There was no point in lying to her. "Me, you, and Bruce."
"Your friends are kept in the dark?"
"Don't play stupid with me, Agent." Harry pushed off the doorframe and sat across from her. "What's your real question? How did you even know what to look for?"
"It's my job to know things, Stark. I researched your reactor and the ingredients to how it works. It wasn't hard to come to this conclusion." Her eyes lowered. "Agent Barton—"
"Doesn't know either." Harry felt a little guilty as her fingers twitched and tried not to think about how easy it was for someone to figure out he was dying. Clint didn't talk much about who he knew at SHIELD, but he did know that this particular Agent was close to him. "Don't tell him."
"You don't think he already knows?"
"If he did, he wouldn't be in New Mexico." Harry shook his head. "Lay off, Agent. I know what I'm doing."

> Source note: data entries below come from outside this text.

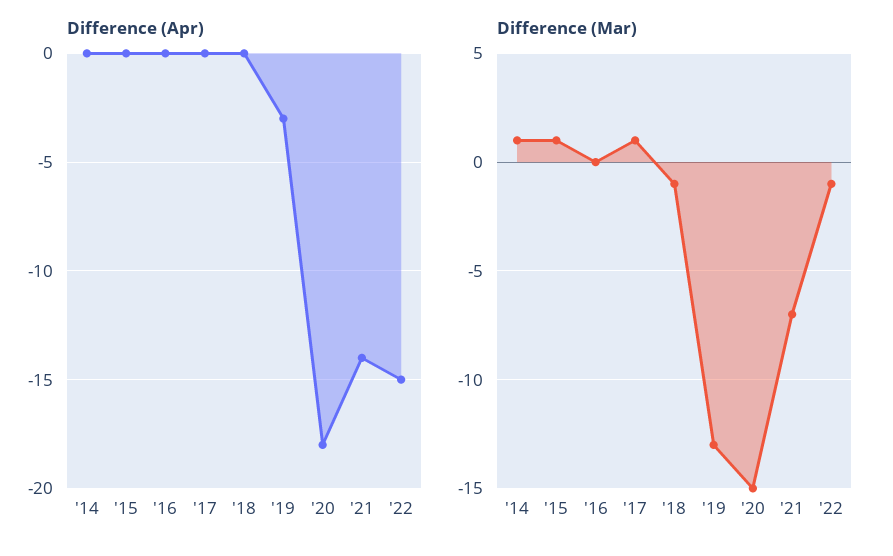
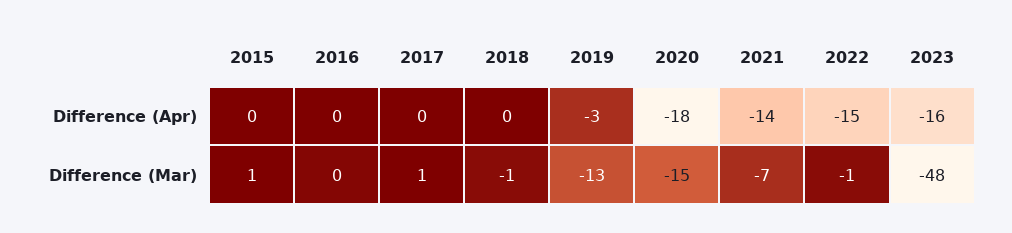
Difference (Apr), '14: 0 -> none
Difference (Mar), '14: 1 -> none
Difference (Apr), 2023: none -> -16
Difference (Mar), 2023: none -> -48

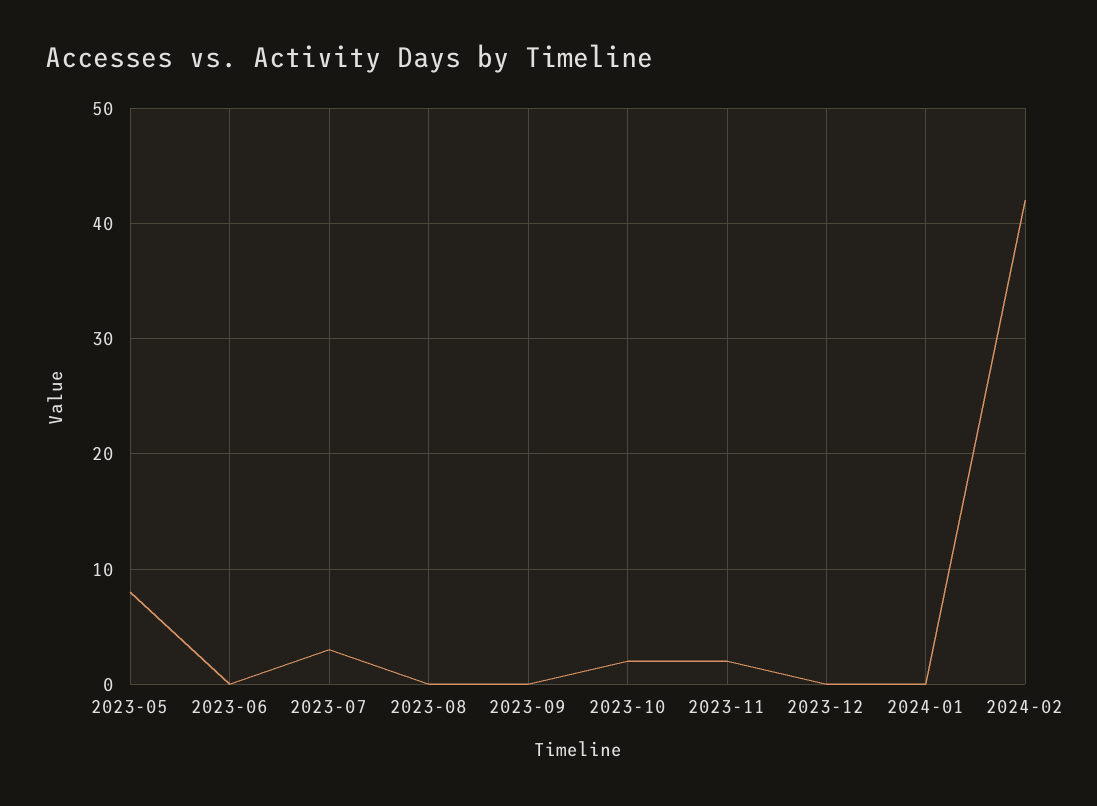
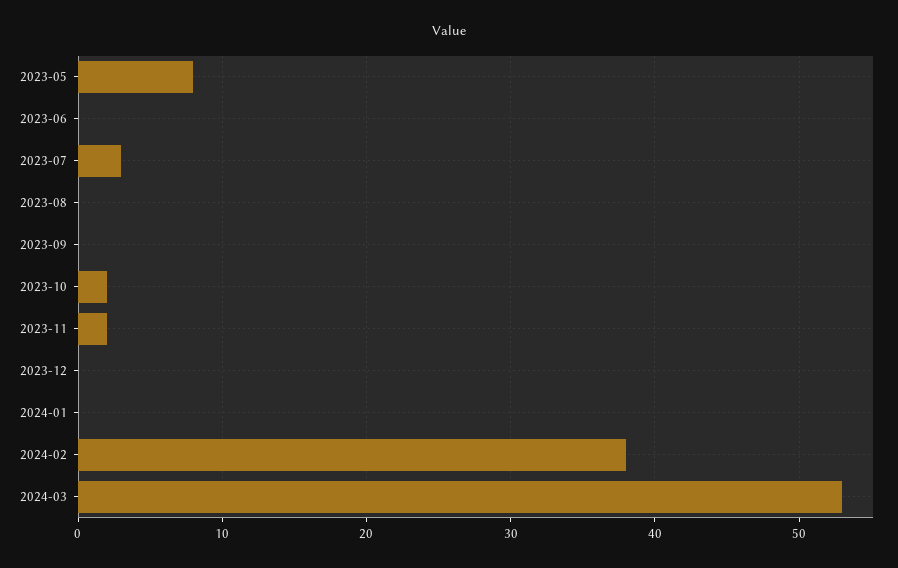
2024-02: 42 -> 38
2024-03: none -> 53

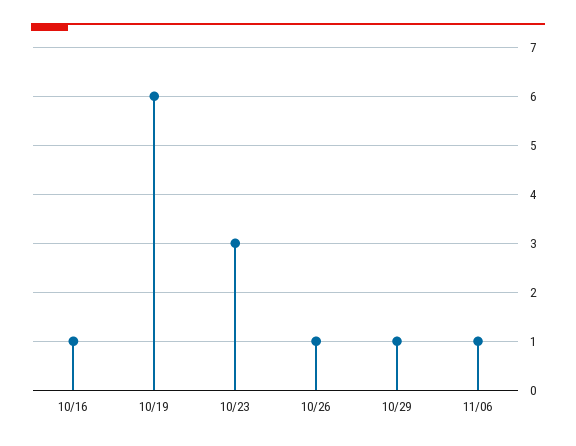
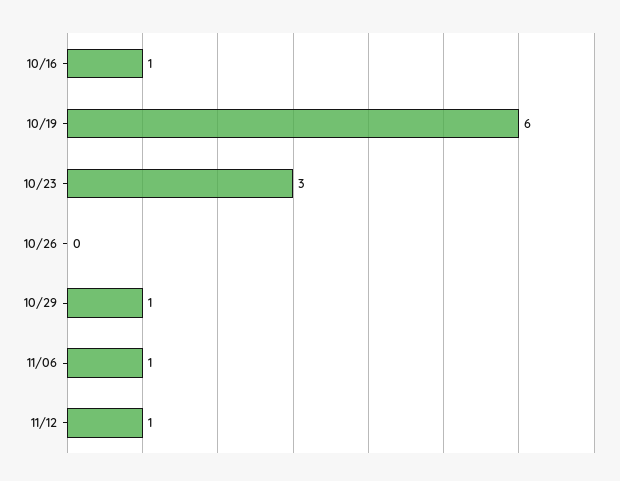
10/26: 1 -> 0
11/12: none -> 1

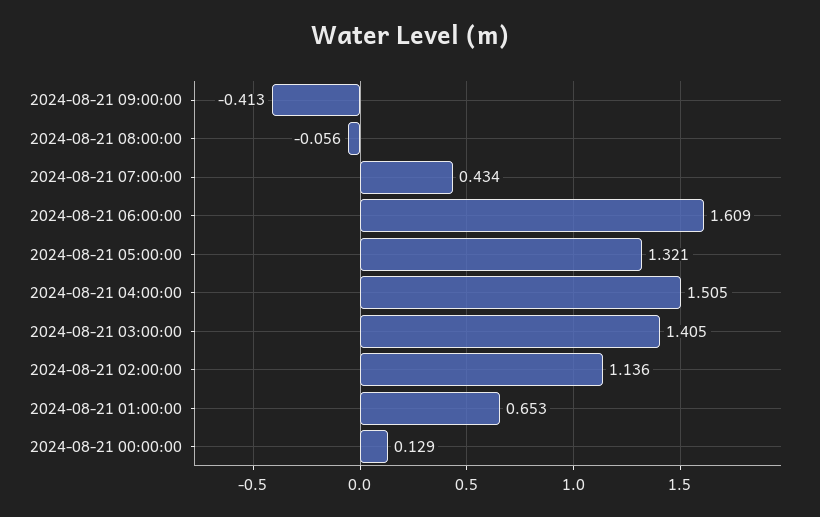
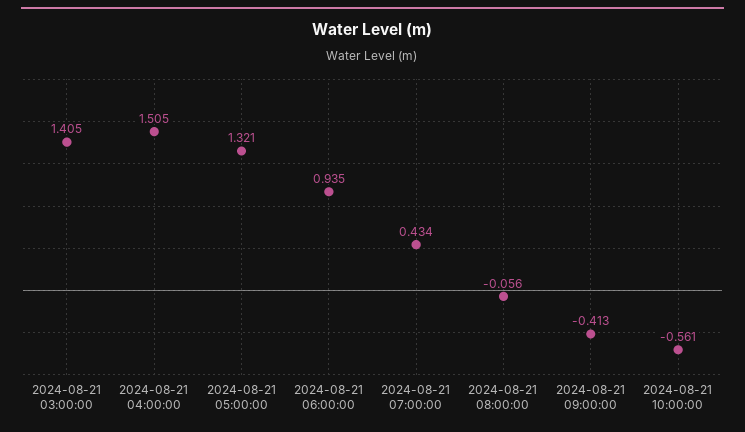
2024-08-21 06:00:00: 1.609 -> 0.935
2024-08-21 02:00:00: 1.136 -> none
2024-08-21 01:00:00: 0.653 -> none
2024-08-21 00:00:00: 0.129 -> none
2024-08-21 10:00:00: none -> -0.561

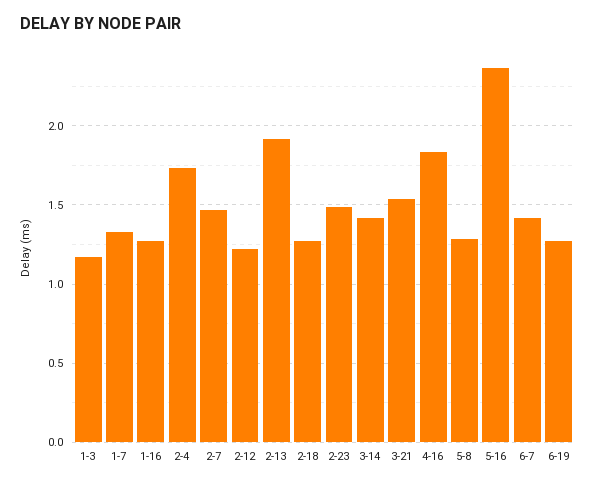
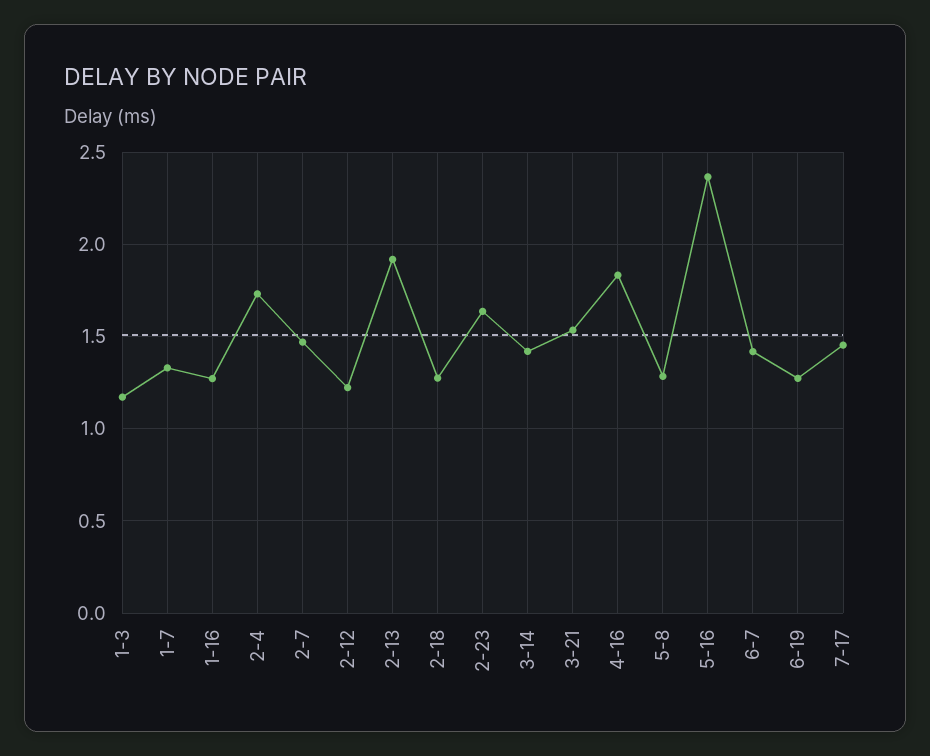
2-23: 1.5 -> 1.65
7-17: none -> 1.45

"We have no record of you dying as an infant."
Harry tried not to laugh, a little glad that Fury was right in some things. His Agents obviously didn't know who he was. "Unfortunate accident. I'm still alive."
"And your schooling?"
This wasn't really a good thing, but Harry was glad for once that Stane had an obsession for trying to kill Tony Stark. "You didn't read all the reports? My lab exploded at one point."
"You weren't in there."
Harry clutched at the spot above his reactor. "My heart! Agent, my life is my lab. And before you ask, seventeen was my car accident." Seventeen was when he finally managed to kill Voldemort, the bastard. "Afghanistan is what your people tried to debrief me on. Are we done talking about this?"
"You need to tell Clint."
He was going to get in trouble one day with this whole empathy thing he had with upset people. Not that she showed she was upset, but Harry could tell. He offered a small smile and reached forward to take her hand. She flinched and tried to pull away, but Harry held fast.

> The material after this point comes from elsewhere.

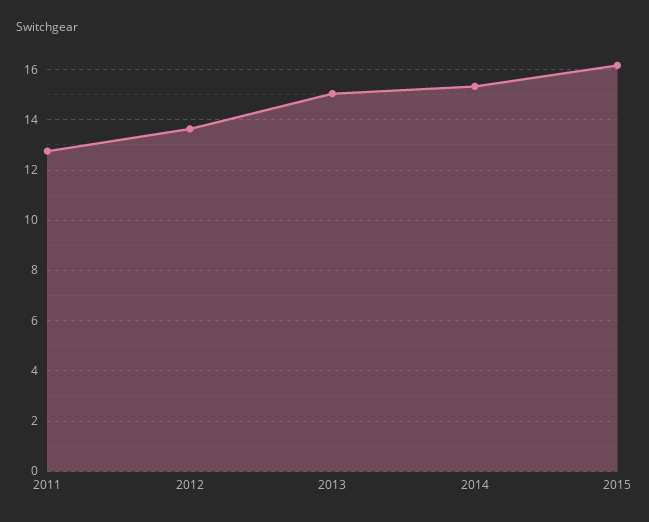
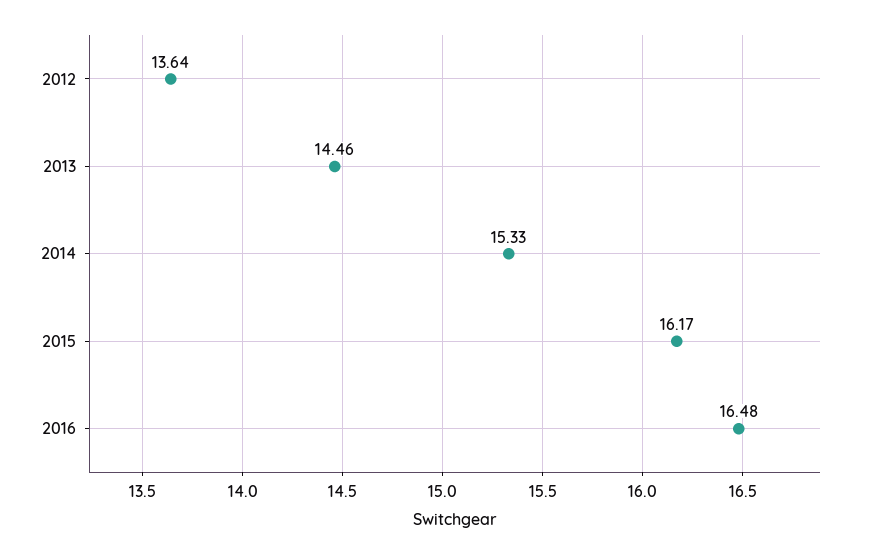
2011: 12.75 -> none
2013: 15 -> 14.46
2016: none -> 16.48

"Romanoff, Natasha… You want me to tell Clint something he doesn't want to hear right now. No, he doesn't need to hear it right now. I've done the tests, I'm not going to die anytime in the next few weeks. If life sucks, it'll be a year. If life doesn't suck, it could be five. I don't want to live with people looking at me as if I'll break." Harry squeezed her hand once before pulling away. "I'll make my amends to the world before I go. I'll make sure my loose ends are tied up."
"Stark, your company isn't on stable ground yet."
"It still has Pepper. It's crawling out of the hole I put it in." Harry stood and went to the attached kitchen. "Grilled cheese?"
It took a long time for her to answer. "I expect two slices of ham between my swiss cheese."
Harry grinned and opened his fridge. "Wouldn't dream of making them any other way."